**Try it**
Below are several records. Retype exactly those lines running from the one with "[1011,1152,1103,1171] [127,1180,158,1195] data, and" through the one with "[248,578,547,597] you may", end lines included, and no others.

────────

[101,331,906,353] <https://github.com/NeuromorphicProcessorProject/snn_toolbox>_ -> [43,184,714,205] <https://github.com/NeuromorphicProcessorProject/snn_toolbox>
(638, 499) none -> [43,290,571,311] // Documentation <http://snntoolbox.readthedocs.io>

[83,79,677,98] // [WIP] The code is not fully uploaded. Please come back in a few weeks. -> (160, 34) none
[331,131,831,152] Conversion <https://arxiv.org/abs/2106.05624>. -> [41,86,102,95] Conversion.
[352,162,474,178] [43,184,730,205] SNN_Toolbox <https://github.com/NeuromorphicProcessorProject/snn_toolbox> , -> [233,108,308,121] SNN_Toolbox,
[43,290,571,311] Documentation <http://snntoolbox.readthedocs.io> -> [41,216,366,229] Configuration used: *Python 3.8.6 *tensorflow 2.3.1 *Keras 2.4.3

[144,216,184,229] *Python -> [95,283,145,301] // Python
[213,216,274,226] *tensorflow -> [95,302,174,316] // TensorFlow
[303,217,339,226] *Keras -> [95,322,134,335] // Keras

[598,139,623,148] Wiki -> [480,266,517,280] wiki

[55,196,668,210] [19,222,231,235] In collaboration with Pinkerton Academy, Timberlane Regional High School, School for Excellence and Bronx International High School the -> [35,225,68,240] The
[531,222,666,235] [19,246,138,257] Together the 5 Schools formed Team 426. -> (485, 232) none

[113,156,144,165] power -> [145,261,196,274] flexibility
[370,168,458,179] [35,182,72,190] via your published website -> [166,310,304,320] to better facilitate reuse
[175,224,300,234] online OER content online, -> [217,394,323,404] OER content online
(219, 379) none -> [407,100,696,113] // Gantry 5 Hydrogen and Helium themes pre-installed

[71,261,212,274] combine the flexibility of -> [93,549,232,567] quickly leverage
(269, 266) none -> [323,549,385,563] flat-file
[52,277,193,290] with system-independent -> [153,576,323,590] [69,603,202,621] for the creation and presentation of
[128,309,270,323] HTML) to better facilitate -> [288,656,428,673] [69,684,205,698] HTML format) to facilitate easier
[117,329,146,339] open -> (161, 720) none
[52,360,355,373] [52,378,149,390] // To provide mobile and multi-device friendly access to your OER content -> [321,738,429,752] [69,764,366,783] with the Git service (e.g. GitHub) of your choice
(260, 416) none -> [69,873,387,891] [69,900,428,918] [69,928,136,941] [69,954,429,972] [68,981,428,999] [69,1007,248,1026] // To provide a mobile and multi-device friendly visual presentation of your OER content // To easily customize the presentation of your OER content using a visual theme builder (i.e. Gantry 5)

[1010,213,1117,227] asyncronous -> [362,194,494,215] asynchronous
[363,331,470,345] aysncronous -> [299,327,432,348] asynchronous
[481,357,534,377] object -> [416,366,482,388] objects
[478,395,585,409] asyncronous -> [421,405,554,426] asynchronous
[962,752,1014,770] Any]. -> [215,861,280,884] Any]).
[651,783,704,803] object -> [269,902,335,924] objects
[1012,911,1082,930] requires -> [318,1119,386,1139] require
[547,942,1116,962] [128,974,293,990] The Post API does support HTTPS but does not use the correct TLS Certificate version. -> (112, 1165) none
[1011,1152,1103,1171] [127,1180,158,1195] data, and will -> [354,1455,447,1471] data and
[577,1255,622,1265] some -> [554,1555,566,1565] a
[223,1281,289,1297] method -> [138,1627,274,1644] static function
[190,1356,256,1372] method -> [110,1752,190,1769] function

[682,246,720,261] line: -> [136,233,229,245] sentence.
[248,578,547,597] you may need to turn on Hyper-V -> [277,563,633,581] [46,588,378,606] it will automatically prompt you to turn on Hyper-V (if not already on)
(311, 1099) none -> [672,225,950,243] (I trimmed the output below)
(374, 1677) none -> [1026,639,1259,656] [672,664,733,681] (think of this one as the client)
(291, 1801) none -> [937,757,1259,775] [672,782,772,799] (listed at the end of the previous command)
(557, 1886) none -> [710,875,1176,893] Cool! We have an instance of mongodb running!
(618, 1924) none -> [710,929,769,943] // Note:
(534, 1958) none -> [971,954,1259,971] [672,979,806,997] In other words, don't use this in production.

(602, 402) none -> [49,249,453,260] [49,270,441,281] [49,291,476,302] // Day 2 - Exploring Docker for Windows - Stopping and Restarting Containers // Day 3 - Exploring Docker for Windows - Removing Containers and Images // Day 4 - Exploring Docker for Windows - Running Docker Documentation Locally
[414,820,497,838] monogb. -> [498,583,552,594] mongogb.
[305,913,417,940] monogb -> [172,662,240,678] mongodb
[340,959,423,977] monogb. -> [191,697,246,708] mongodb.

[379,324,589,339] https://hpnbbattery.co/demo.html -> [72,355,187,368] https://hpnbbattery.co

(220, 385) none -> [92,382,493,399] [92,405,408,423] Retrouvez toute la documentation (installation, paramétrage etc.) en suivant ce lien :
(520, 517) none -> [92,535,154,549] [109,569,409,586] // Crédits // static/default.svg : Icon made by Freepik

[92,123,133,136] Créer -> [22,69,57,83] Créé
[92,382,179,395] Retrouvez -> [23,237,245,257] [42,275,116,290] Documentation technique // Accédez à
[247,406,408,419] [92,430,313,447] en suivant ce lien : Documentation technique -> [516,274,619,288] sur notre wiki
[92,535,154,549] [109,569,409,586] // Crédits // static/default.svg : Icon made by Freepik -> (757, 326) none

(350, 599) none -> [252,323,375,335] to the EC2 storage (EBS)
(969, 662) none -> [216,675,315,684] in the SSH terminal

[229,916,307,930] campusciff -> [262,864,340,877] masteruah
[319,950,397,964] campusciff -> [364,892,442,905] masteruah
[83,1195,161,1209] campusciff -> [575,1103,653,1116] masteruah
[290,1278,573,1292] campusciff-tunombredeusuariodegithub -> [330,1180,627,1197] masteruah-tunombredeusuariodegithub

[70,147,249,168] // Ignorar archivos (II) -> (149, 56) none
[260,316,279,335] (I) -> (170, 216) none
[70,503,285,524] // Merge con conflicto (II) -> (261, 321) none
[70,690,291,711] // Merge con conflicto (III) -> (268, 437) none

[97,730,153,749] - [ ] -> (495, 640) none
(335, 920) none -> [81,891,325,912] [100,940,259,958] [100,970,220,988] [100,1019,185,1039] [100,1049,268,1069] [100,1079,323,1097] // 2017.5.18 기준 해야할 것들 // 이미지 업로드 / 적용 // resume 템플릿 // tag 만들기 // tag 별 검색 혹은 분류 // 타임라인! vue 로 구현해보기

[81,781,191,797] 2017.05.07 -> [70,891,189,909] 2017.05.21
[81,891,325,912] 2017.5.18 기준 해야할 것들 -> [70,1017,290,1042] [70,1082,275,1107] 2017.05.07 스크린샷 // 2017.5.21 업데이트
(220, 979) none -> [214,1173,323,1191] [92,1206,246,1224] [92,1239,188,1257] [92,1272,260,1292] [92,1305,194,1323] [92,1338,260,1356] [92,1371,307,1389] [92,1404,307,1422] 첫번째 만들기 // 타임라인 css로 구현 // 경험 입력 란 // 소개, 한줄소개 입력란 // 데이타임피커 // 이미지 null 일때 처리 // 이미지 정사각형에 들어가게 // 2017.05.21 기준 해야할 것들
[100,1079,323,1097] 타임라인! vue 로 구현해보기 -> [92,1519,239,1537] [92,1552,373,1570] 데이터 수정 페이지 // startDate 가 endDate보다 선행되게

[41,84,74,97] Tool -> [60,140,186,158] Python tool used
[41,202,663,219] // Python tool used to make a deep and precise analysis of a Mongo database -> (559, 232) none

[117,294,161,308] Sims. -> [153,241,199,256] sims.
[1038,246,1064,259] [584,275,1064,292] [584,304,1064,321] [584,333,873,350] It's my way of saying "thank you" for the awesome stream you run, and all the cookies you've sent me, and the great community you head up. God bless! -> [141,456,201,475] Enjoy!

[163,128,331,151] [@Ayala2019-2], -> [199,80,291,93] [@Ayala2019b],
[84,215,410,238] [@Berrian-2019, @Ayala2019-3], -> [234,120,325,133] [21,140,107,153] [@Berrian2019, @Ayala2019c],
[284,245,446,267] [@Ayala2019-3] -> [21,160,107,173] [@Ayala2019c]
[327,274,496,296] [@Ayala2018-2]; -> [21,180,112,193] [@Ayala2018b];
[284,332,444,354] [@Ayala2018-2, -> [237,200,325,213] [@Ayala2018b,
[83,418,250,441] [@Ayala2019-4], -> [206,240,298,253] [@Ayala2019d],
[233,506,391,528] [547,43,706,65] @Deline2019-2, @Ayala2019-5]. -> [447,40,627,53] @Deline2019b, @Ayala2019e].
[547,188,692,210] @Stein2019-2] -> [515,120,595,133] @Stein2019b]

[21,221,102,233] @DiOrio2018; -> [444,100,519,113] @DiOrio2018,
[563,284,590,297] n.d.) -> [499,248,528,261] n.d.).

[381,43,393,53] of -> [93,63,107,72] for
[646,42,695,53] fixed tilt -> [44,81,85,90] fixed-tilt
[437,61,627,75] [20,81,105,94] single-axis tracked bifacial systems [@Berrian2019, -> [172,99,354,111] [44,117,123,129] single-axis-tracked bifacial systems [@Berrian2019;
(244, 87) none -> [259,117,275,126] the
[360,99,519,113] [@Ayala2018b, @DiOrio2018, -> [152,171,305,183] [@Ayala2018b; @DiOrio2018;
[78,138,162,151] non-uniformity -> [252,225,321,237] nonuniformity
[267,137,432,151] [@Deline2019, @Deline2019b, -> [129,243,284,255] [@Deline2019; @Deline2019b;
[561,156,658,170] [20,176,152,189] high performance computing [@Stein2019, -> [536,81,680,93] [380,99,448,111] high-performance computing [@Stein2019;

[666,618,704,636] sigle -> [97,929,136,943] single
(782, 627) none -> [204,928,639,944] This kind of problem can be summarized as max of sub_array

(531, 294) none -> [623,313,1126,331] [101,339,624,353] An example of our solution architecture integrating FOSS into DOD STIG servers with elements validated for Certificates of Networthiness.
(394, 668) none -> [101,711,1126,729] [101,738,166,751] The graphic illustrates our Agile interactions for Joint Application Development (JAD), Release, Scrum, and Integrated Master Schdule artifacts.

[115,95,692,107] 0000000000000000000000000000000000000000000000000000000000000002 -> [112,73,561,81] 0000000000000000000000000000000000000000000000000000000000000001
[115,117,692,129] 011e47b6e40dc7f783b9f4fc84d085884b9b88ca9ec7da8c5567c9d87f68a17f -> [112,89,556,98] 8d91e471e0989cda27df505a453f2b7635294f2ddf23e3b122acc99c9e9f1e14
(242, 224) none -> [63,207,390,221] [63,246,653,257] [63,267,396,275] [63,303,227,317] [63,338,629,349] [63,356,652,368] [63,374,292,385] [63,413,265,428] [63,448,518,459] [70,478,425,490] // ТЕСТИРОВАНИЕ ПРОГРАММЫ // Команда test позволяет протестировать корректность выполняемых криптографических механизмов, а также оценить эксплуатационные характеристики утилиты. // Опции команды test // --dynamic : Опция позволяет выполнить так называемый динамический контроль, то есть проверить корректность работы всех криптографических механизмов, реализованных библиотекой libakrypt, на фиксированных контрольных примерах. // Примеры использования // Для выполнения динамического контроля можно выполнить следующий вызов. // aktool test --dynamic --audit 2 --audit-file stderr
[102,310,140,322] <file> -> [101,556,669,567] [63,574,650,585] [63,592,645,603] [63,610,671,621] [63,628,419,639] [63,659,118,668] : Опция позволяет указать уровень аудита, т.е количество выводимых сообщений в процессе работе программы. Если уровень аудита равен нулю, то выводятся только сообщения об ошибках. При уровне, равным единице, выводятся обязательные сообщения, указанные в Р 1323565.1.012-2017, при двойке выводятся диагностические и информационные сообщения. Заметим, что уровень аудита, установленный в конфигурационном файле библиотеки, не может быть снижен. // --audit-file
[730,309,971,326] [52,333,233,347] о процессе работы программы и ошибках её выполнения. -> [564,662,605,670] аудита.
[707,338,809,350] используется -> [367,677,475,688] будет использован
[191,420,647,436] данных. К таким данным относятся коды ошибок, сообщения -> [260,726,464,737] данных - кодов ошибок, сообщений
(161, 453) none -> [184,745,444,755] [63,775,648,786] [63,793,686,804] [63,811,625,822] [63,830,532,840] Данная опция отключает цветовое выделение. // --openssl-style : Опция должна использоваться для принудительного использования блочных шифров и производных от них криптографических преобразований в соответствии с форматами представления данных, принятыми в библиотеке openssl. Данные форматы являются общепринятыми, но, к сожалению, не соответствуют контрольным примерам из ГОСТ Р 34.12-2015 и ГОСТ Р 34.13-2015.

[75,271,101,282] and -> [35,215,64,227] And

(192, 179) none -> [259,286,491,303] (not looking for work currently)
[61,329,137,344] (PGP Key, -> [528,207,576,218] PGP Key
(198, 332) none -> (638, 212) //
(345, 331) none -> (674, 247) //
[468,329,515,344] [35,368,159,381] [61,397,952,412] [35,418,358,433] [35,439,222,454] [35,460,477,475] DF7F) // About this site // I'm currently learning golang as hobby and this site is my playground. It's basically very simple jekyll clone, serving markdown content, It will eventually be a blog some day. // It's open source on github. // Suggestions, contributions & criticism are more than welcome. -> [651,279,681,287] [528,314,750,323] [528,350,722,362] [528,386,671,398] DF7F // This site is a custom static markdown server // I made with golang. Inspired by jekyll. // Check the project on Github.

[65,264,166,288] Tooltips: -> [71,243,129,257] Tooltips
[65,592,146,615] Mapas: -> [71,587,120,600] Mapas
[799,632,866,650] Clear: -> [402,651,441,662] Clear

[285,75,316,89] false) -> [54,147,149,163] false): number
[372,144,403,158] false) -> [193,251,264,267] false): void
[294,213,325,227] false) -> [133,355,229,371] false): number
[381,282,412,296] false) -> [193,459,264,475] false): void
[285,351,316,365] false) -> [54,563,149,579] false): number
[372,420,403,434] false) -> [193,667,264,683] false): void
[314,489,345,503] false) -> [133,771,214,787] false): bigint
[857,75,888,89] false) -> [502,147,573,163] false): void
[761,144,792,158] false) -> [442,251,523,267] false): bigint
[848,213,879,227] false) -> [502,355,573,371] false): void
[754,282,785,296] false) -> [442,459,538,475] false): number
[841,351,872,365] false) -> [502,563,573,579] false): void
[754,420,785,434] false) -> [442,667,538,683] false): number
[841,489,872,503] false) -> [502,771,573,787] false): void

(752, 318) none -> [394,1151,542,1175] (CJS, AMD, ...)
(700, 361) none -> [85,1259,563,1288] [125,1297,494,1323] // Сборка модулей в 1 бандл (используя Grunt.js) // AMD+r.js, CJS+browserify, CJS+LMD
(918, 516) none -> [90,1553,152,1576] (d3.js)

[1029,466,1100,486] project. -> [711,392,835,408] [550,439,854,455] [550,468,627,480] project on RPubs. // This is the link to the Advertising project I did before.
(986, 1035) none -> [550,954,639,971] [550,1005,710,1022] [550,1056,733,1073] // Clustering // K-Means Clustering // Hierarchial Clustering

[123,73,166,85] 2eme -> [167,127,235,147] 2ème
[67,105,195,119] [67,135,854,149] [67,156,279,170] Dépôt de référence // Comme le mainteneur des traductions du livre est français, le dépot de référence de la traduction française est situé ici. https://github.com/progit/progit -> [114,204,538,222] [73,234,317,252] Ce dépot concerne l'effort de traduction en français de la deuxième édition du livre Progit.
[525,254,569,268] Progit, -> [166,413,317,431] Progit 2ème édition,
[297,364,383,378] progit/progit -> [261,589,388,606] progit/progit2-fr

────────

**Finished task**
[1011,1152,1103,1171] [127,1180,158,1195] data, and will -> [354,1455,447,1471] data and
[577,1255,622,1265] some -> [554,1555,566,1565] a
[223,1281,289,1297] method -> [138,1627,274,1644] static function
[190,1356,256,1372] method -> [110,1752,190,1769] function

[682,246,720,261] line: -> [136,233,229,245] sentence.
[248,578,547,597] you may need to turn on Hyper-V -> [277,563,633,581] [46,588,378,606] it will automatically prompt you to turn on Hyper-V (if not already on)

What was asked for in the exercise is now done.